Newton, born several decades after Bacon's death, did not have Bacon's open mind, unless the mind was open to Newton's conclusions. Some of Newton's catastrophic contributions to science were: the idea that matter was uniform by volume and thus he could mathematically show that the cause of gravity, what made objects fall, was proportional to volume, necessarily reduced to mass/gravity as a result of the fact that it not only didn't match the facts Newton used, the more facts we collected, the less it agreed with anything; the notion that the colors were lined up the way they came out of the prism; the absurd notion that white light is made up of all the light colors; the ignorant assumption that all matter was made up of uniform particles, the source of his volume errors; the unfounded idea that the moon produces the tides, an idea that not even today's brilliant fantasists can demonstrate; the stupidity of momentum, that an object will keep in motion unless something causes it to change that motion, made up to justify his mathematical computations of the moon's motion without having to produce any explanation for the source of the motion other than God put the moon in motion in a straight line that was being bent by the Earth's gravity; and the knowledge crippling definition of precession as wobble.
But all of these unfounded assertions are nothing compared to Newton's belief that he was uncovering the basic laws that God had put in place for the universe to operate, and the conclusions Newton's heirs drew from this belief, that once someone uncovered a law of nature, it was immutable and had to be considered as a fact in all other considerations.
What this does is create a view of the universe that is dependent on the time of discovery.
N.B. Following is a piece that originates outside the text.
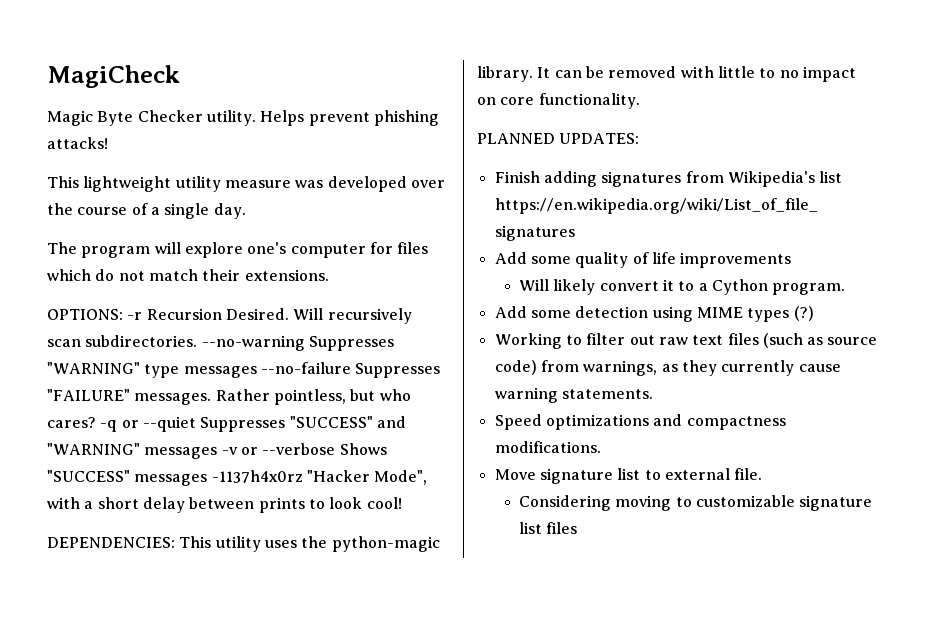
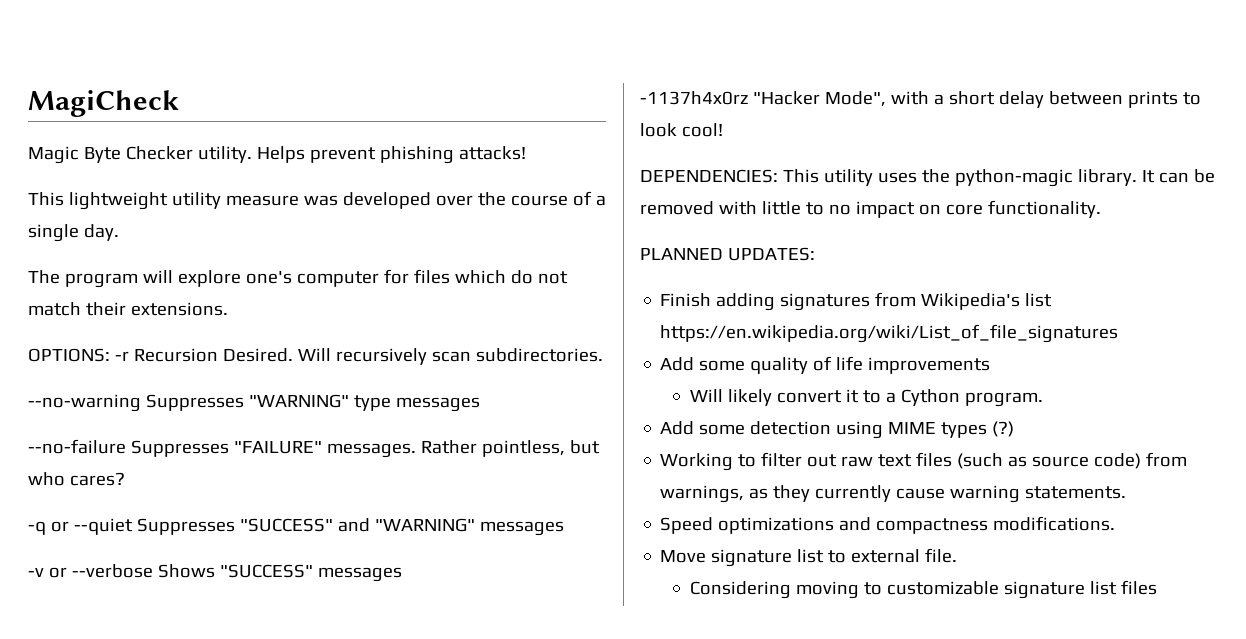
(198, 341) none -> (603, 355) //
(257, 372) none -> (480, 404) //
(96, 422) none -> (125, 479) //
(218, 453) none -> (564, 528) //
(208, 480) none -> (402, 574) //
If laws are created and made immutable before all the facts are known, then the sequence of the discovery of facts determines the science, or rather the fantasies that result.
Newton's Law of Motion that says that objects will stay in place or motion so long as a force doesn't act to change that place or motion is misleading because it ignores the fact that motion requires current force. The real law, that objects come to rest with respect to the forces acting upon them, is outrageous because that would mean that the planets, which seem in perpetual motion, are really at rest with respect to current forces. It's like looking at the billiard table and seeing the stationary balls. We believe the balls are stationary, but in fact, they are moving, first with the speed of the surface of the Earth as it rotates, then with the speed of the Earth as it orbits the sun, and then with the speed of the sun as it orbits the center of the galaxy and then with whatever motion the galaxy is in. To say the planets and moons are at rest with current forces and change with those current forces is anathema to laws made up before we even knew we were part of a galaxy.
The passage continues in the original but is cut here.